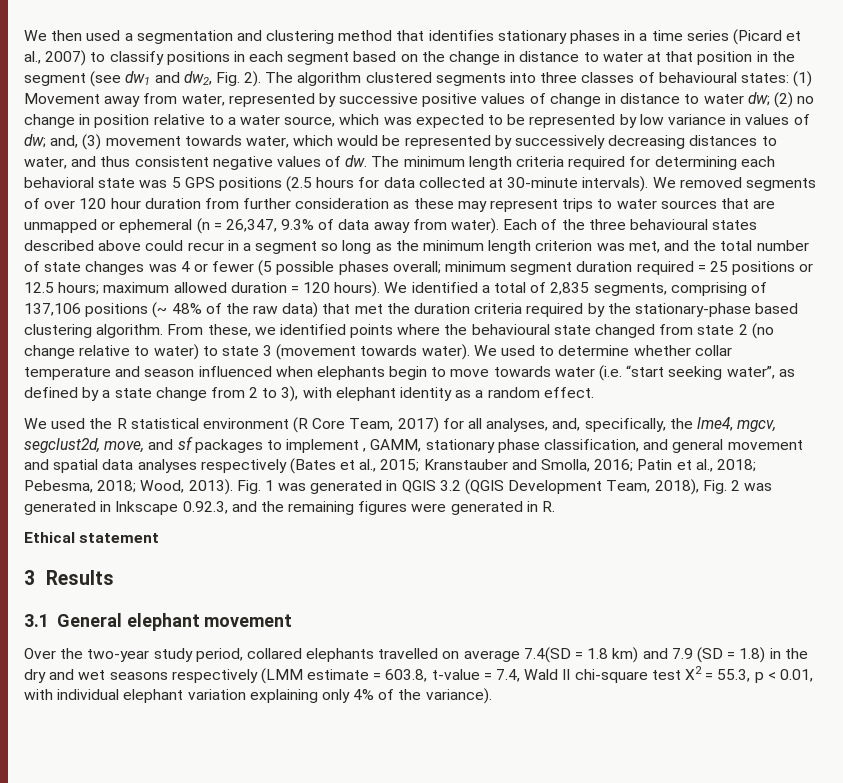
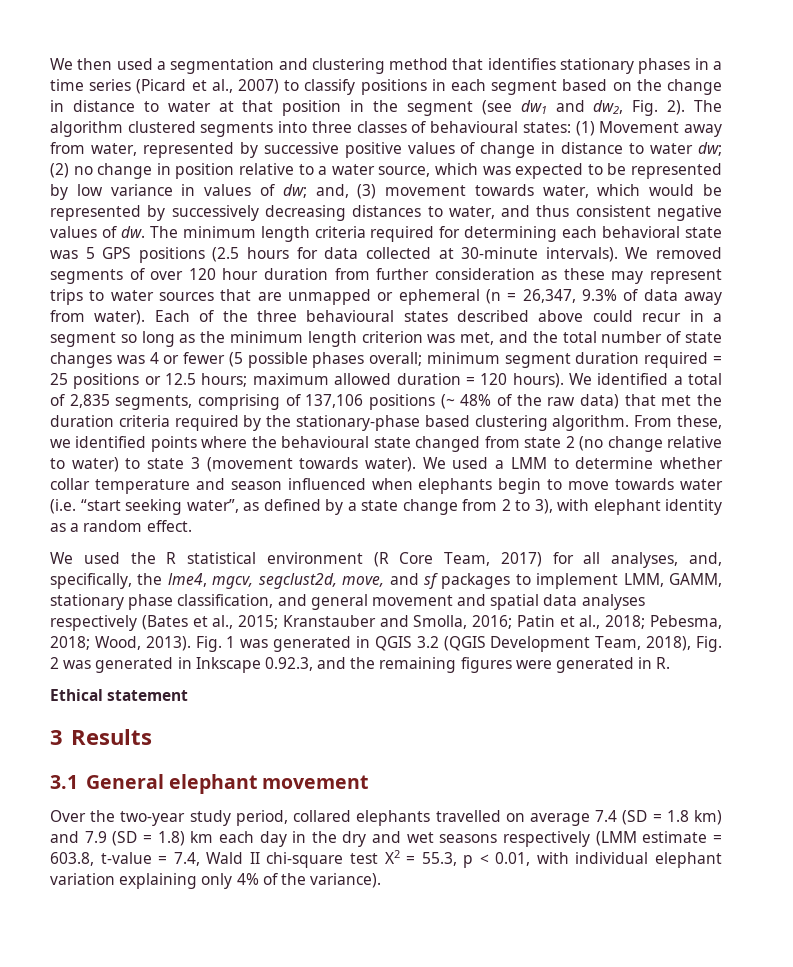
- We used to determine whether collar temperature and season influenced when elephants begin to move towards water (i.e. “start seeking water”, as defined by a state change from 2 to 3), with elephant identity as a random effect.
+ We used a LMM to determine whether collar temperature and season influenced when elephants begin to move towards water (i.e. “start seeking water”, as defined by a state change from 2 to 3), with elephant identity as a random effect.
- We used the R statistical environment (R Core Team, 2017) for all analyses, and, specifically, the lme4, mgcv, segclust2d, move, and sf packages to implement , GAMM, stationary phase classification, and general movement and spatial data analyses respectively (Bates et al., 2015; Kranstauber and Smolla, 2016; Patin et al., 2018; Pebesma, 2018; Wood, 2013).
+ We used the R statistical environment (R Core Team, 2017) for all analyses, and, specifically, the lme4, mgcv, segclust2d, move, and sf packages to implement LMM, GAMM, stationary phase classification, and general movement and spatial data analyses respectively (Bates et al., 2015; Kranstauber and Smolla, 2016; Patin et al., 2018; Pebesma, 2018; Wood, 2013).
- Over the two-year study period, collared elephants travelled on average 7.4(SD = 1.8 km) and 7.9 (SD = 1.8) in the dry and wet seasons respectively (LMM estimate = 603.8, t-value = 7.4, Wald II chi-square test Χ2 = 55.3, p < 0.01, with individual elephant variation explaining only 4% of the variance).
+ Over the two-year study period, collared elephants travelled on average 7.4 (SD = 1.8 km) and 7.9 (SD = 1.8) km each day in the dry and wet seasons respectively (LMM estimate = 603.8, t-value = 7.4, Wald II chi-square test Χ2 = 55.3, p < 0.01, with individual elephant variation explaining only 4% of the variance).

▶ [Required action]
Count how many lines in the entries hold "seasons" and reply with that number alone.

▶ [Solution to this task]
2